“Zangoora”, a musical being staged at the Kingdom of Dreams, Gurgaon, brings to stage oodles of Bollywood fantasy
“Zangoora”, a musical play, opens with drum beats, sounds of trumpets and a variety of musical tunes unfolding a fantastic vast panorama before the audience. The stage properties, the set, drums and trumpets are incredibly huge in size which is illuminated by dazzling lighting effects operated by high technology. The stunning visuals splendour, the vigorous and enchanting choreography and its interesting romantic storyline forge a fantasy on the stage.
Produced by Great Indian Nautanki Company, “Zangoora” is being staged daily at Kingdom of Dreams, Gurgaon. It celebrated its 1000th show this past week with a sense of joie de vivre. The producers, performers and crew members described the production as a historical event, expressing their satisfaction with the tremendous response of the audience.
Transcending the boundaries of a realistic theatrical presentation, it borrows its expressive elements from Bollywood, including its star performers. As many as 20 hit film songs such as “Pehla Nasha Pehla Khumar”, “Baware Baware”, “Choli Ke Pichhe” and “Mehbooba Mehbooba” are used in the appropriate situations in the original form. Naturally, these songs have their own appeal. The choreography has typical Bollywood flavour, fast pace, vigour and skilled dancers to form a variety of patterns in a jiffy. Even the script written by Javed Akhtar reflects popular appeal containing a straightforward structure far removed from reality – a stuff that belongs to the make-believe realm. Love triangle and court intrigues are its core elements. It has a romantic aura about it.
According to Wiz Viraf Sarkari, director of Kingdom of Dreams, Rs 30 crores have been invested in this project which features 110 actor-dancers. Inspired by similar commercial ventures abroad, it took the organisers 15 months to conceptualise, design and rehearse this show. So far, six lakh spectators have witnessed the show. In a way, this is an attempt to build theatre audience by providing them entertainment to forget the worries of humdrum routine daily life while in the theatre, engrossed in a fantasy world.
The musical opens on a note of high suspense. We watch an unidentified kingdom. In an atmosphere of pomp and show, hectic preparations are made to declare the coronation of Prince Rudra. A huge stage appears from which announcement is made. The whole kingdom is in a celebratory mood. Female dancers occupy centrestage to dance, holding variety of colourful objects to create enchanting dance patterns. To add choreography more colour, multiple variety of patterns and lavishness, male dancers join the females. In contrast a group of courtiers conspire to overthrow the rightful ruler, kill him and usurp throne. To protect Prince Rudra, a loyal attendant takes hold of the prince and escapes to a faraway place but he is desperately chased by the killers hired by the traitors. Finding the killers close, the wounded faithful attendant hides the prince, who is just an infant, in a deserted place.

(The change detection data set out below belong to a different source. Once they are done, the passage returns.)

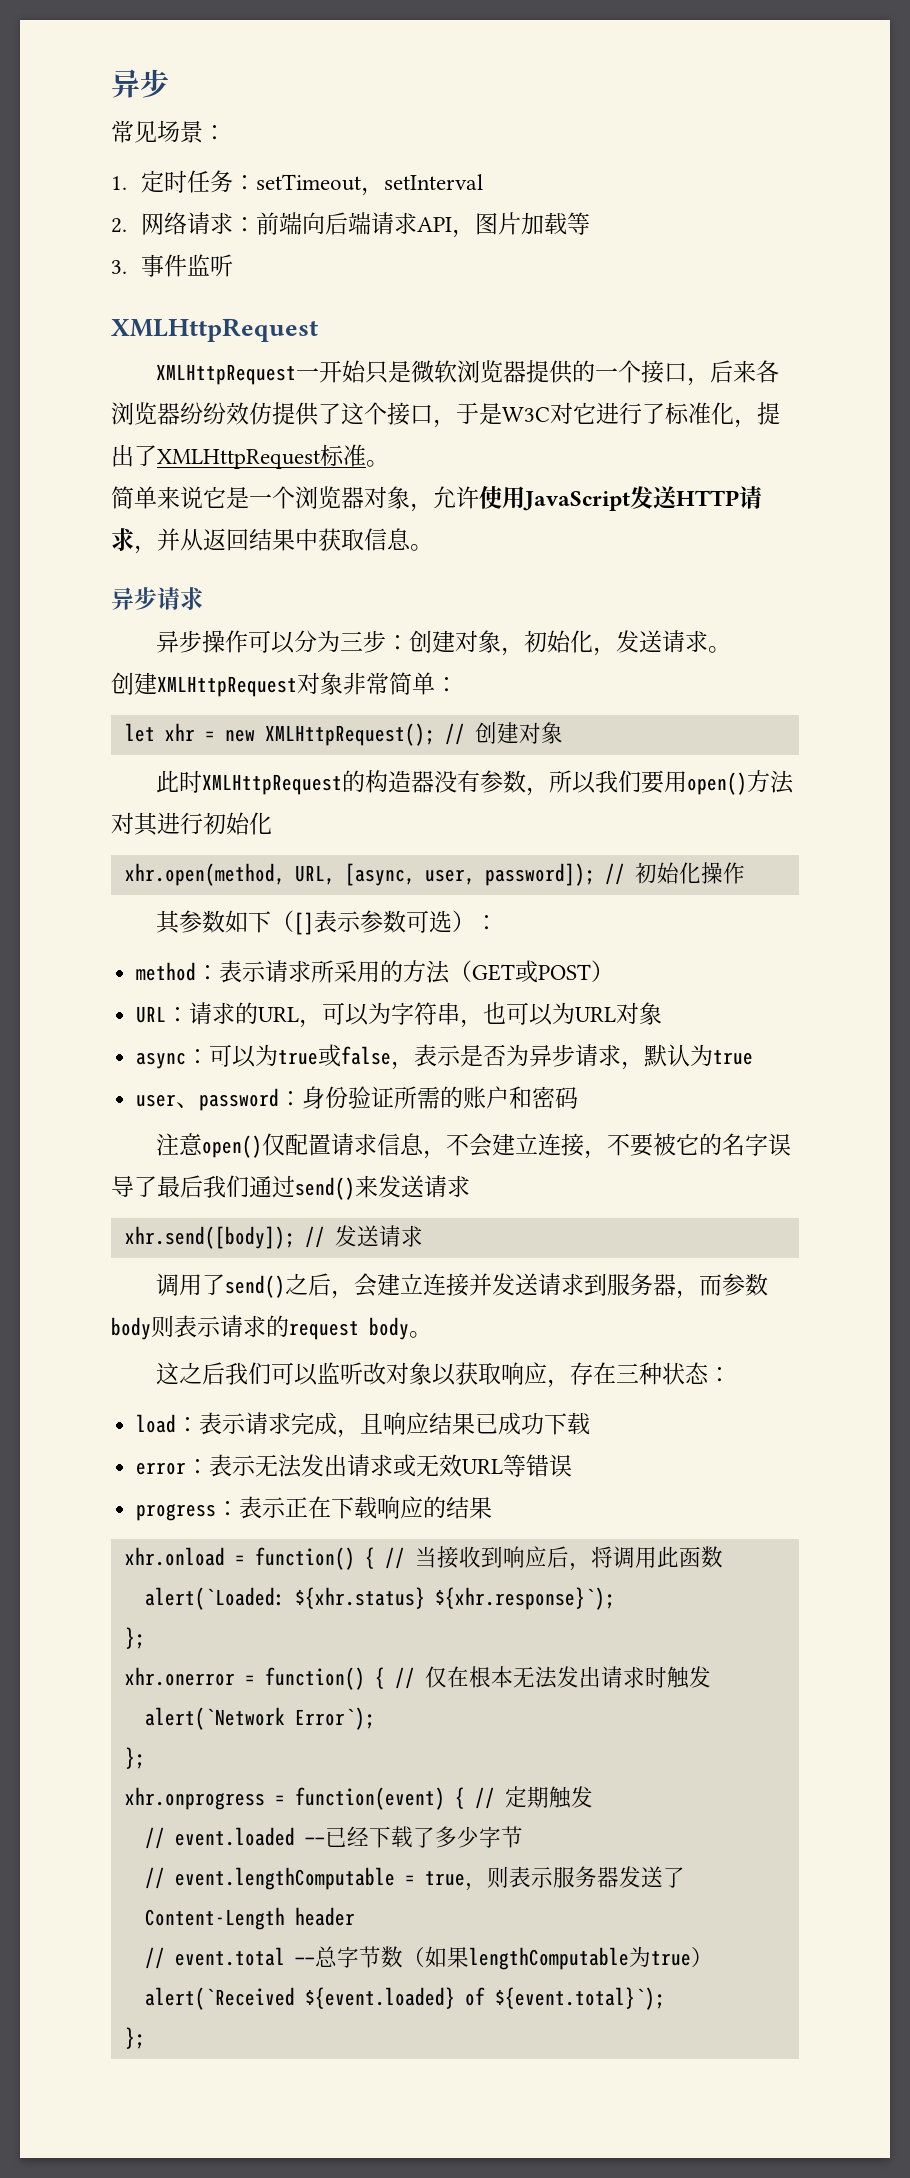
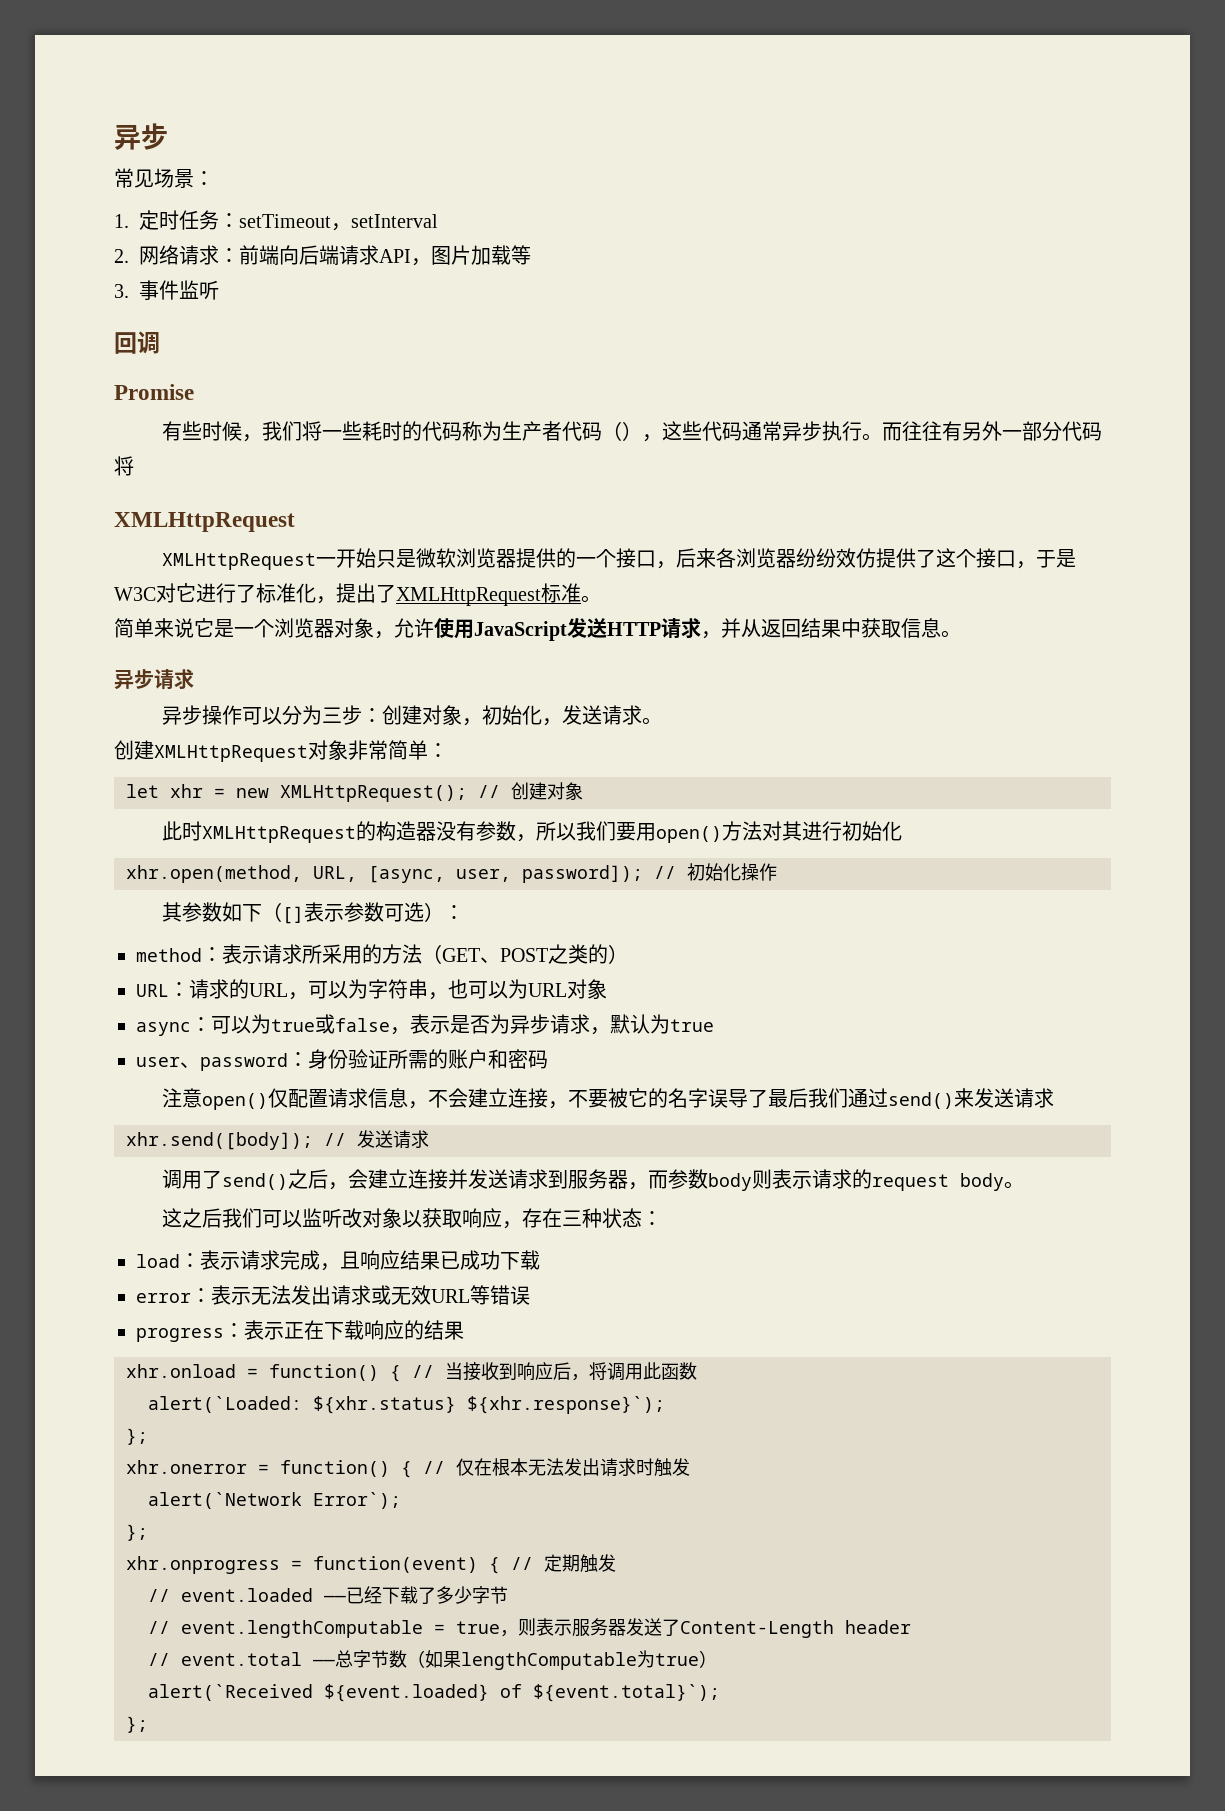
+ 回调
+ Promise
+ 有些时候，我们将一些耗时的代码称为生产者代码（），这些代码通常异步执行。而往往有另外一部分代码将
- method：表示请求所采用的方法（GET或POST）
+ method：表示请求所采用的方法（GET、POST之类的）

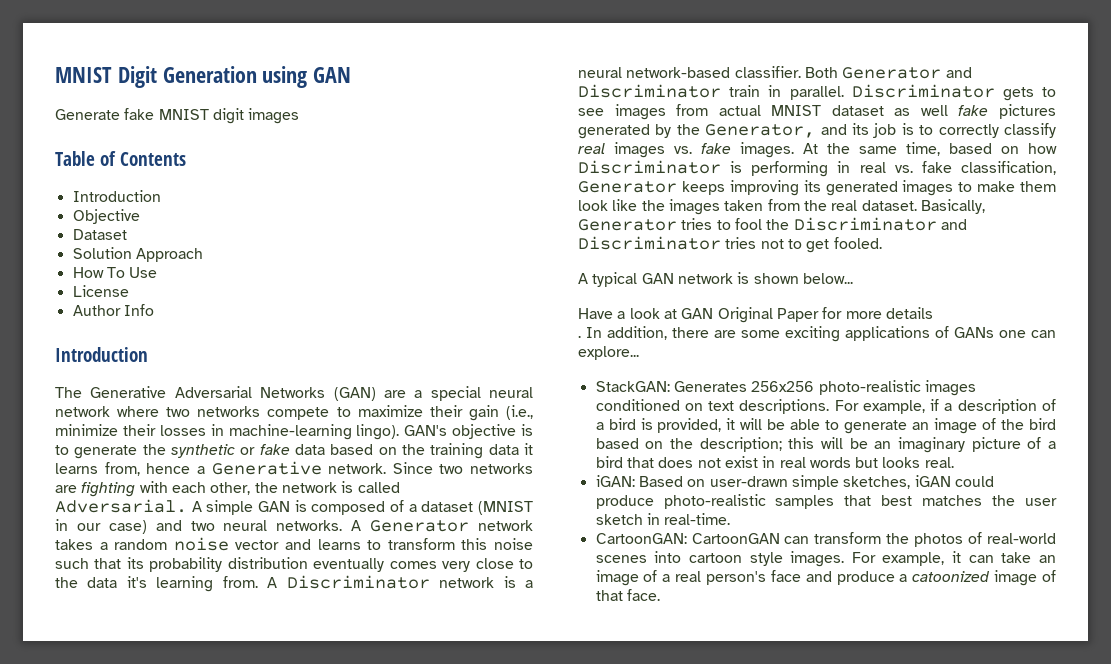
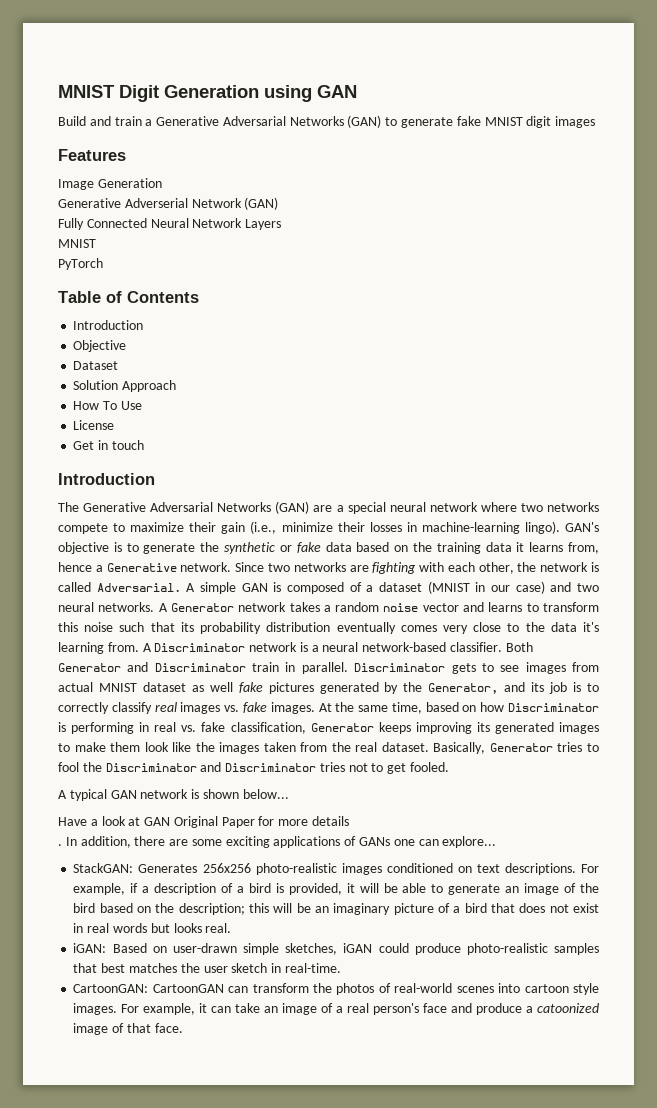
- Generate fake MNIST digit images
+ Build and train a Generative Adversarial Networks (GAN) to generate fake MNIST digit images
+ Features
+ Image Generation
+ Generative Adverserial Network (GAN)
+ Fully Connected Neural Network Layers
+ MNIST
+ PyTorch
- Author Info
+ Get in touch

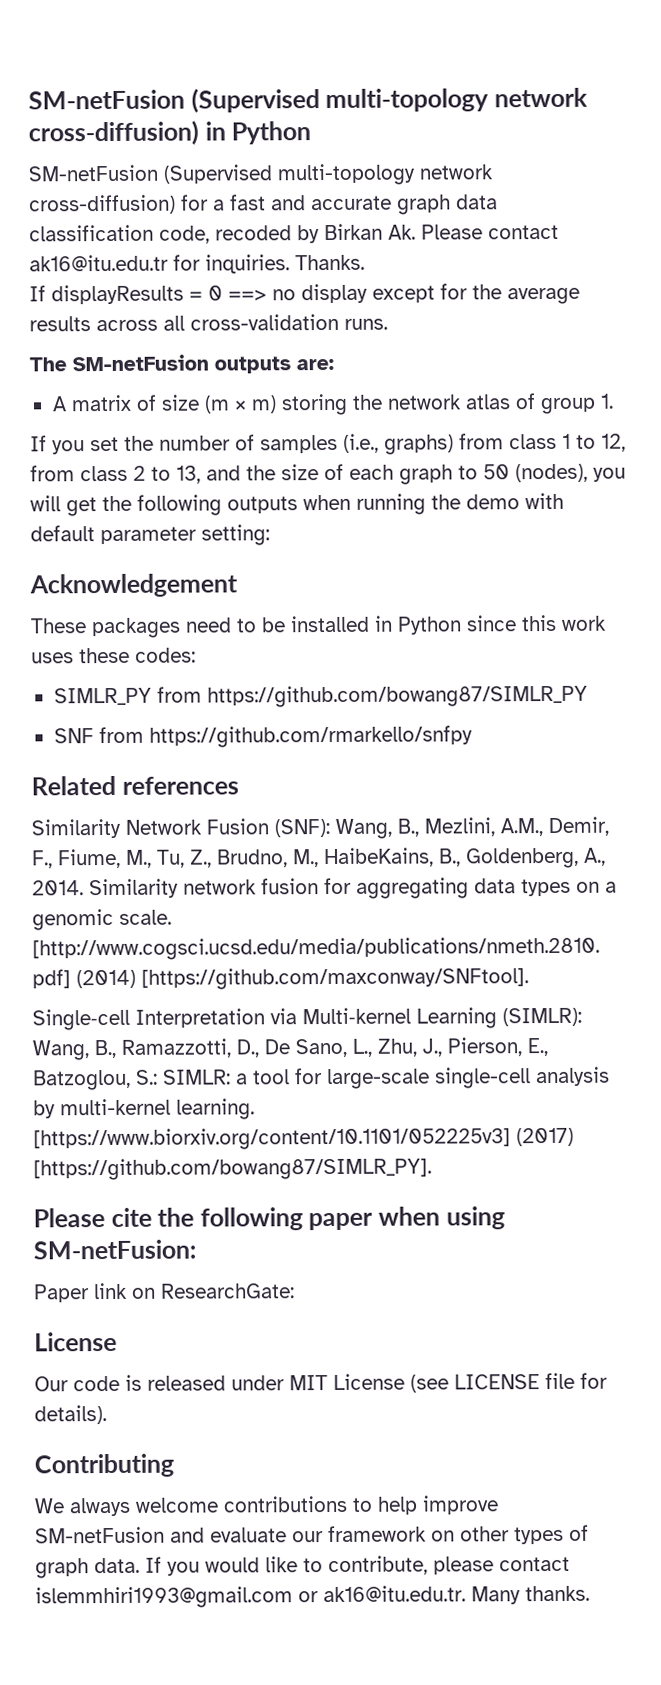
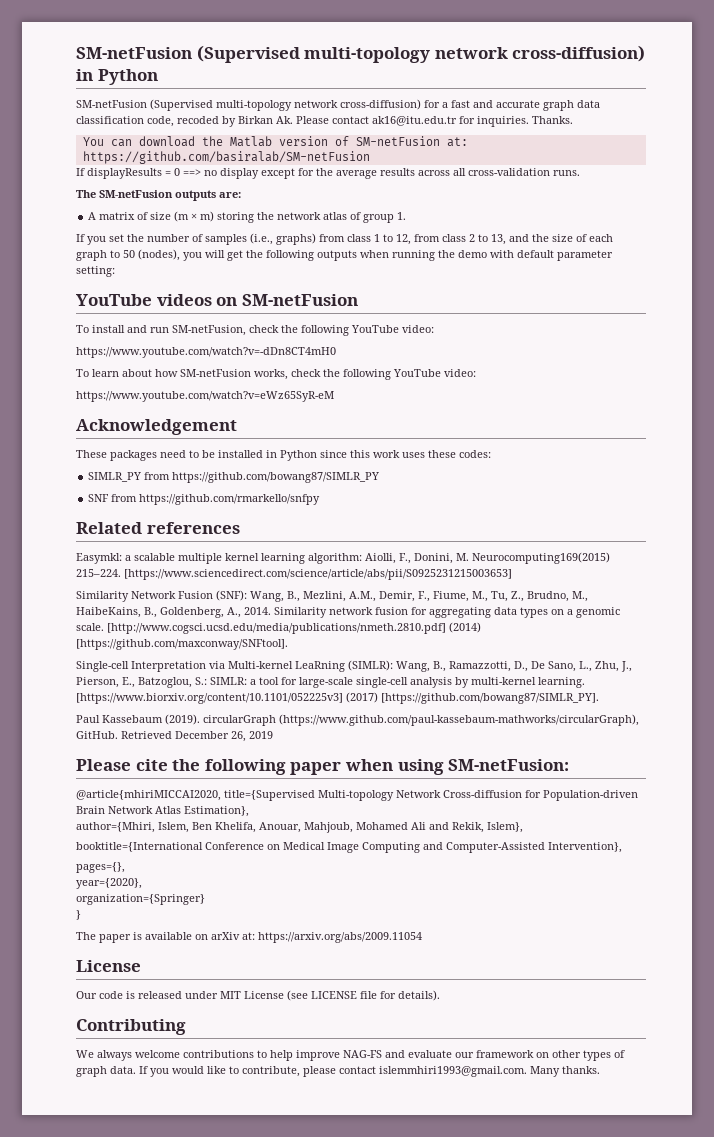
+ You can download the Matlab version of SM-netFusion at: https://github.com/basiralab/SM-netFusion
+ YouTube videos on SM-netFusion
+ To install and run SM-netFusion, check the following YouTube video:
+ https://www.youtube.com/watch?v=-dDn8CT4mH0
+ To learn about how SM-netFusion works, check the following YouTube video:
+ https://www.youtube.com/watch?v=eWz65SyR-eM
+ Easymkl: a scalable multiple kernel learning algorithm: Aiolli, F., Donini, M. Neurocomputing169(2015) 215–224. [https://www.sciencedirect.com/science/article/abs/pii/S0925231215003653]
- Single‐cell Interpretation via Multi‐kernel Learning (SIMLR): Wang, B., Ramazzotti, D., De Sano, L., Zhu, J., Pierson, E., Batzoglou, S.: SIMLR: a tool for large-scale single-cell analysis by multi-kernel learning.
+ Single‐cell Interpretation via Multi‐kernel LeaRning (SIMLR): Wang, B., Ramazzotti, D., De Sano, L., Zhu, J., Pierson, E., Batzoglou, S.: SIMLR: a tool for large-scale single-cell analysis by multi-kernel learning.
+ Paul Kassebaum (2019). circularGraph (https://www.github.com/paul-kassebaum-mathworks/circularGraph), GitHub. Retrieved December 26, 2019
- Paper link on ResearchGate:
+ @article{mhiriMICCAI2020, title={Supervised Multi-topology Network Cross-diffusion for Population-driven Brain Network Atlas Estimation},
+ author={Mhiri, Islem, Ben Khelifa, Anouar, Mahjoub, Mohamed Ali and Rekik, Islem},
+ booktitle={International Conference on Medical Image Computing and Computer-Assisted Intervention},
+ pages={},
+ year={2020},
+ organization={Springer}
+ }
+ The paper is available on arXiv at: https://arxiv.org/abs/2009.11054
- We always welcome contributions to help improve SM-netFusion and evaluate our framework on other types of graph data.
+ We always welcome contributions to help improve NAG-FS and evaluate our framework on other types of graph data.
- If you would like to contribute, please contact islemmhiri1993@gmail.com or ak16@itu.edu.tr. Many thanks.
+ If you would like to contribute, please contact islemmhiri1993@gmail.com. Many thanks.

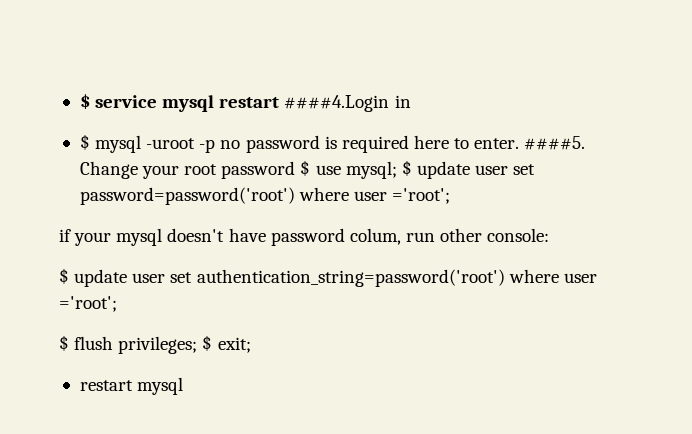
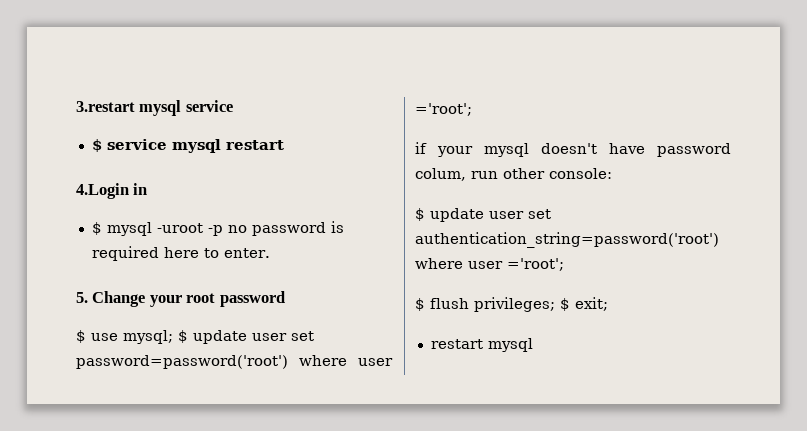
+ 3.restart mysql service
- $ service mysql restart ####4.Login in
+ $ service mysql restart
+ 4.Login in
- $ mysql -uroot -p no password is required here to enter. ####5. Change your root password $ use mysql; $ update user set password=password('root') where user ='root';
+ $ mysql -uroot -p no password is required here to enter.
+ 5. Change your root password
+ $ use mysql; $ update user set password=password('root') where user ='root';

This is an area inhabited by banjaras — gypsies. A gypsy couple, who are issueless, find the infant. Wonder struck, they take the infant with them and adopt it and take care of the baby with great love and care. As the child grows up, he is named Zangoora. He is adored by the gypsy community who has now turned into a handsome, clever prankster. He is a favourite among gypsy girls. One of girls becomes very possessive of him.
Now the action shifts to the kingdom being ruled by the traitor and his ruthless style of governance. He is promoting his son to become the future ruler. Meanwhile, he receives a message from the “princess” of a certain kingdom which is full of gold mines. The usurper wants his son to win the heart of the princess with the ulterior motive of grabbing her vast wealth. A storm sweeps the forest through which the princess is passing. While she is wandering alone in this deserted forest, she confronts Zangoora. After initial uneasy moments and reservation, the princess finally falls for him. The scene exudes youthful romantic fervour.
There are lots of turns and twists to the narrative which captivate the audience. Some of the scenes are remarkable for their irresistible charm. The hero, Zangoora, descends from the high ceiling of the auditorium, sitting on a beautifully crafted object which appears to be Pushpak (the aerial vehicle of Kuvera). The hero sitting in the Pushpak moves up and down in the space between the floor and the ceiling. Similarly, the heroine also uses the same space at one point, displaying feats like an acrobat.
“Zangoora” is an extravaganza dominated by high technological effects featuring a large number of trained actor-dancers, providing rare spectacles on the stage. This kind of show has not been performed on the Delhi stage before.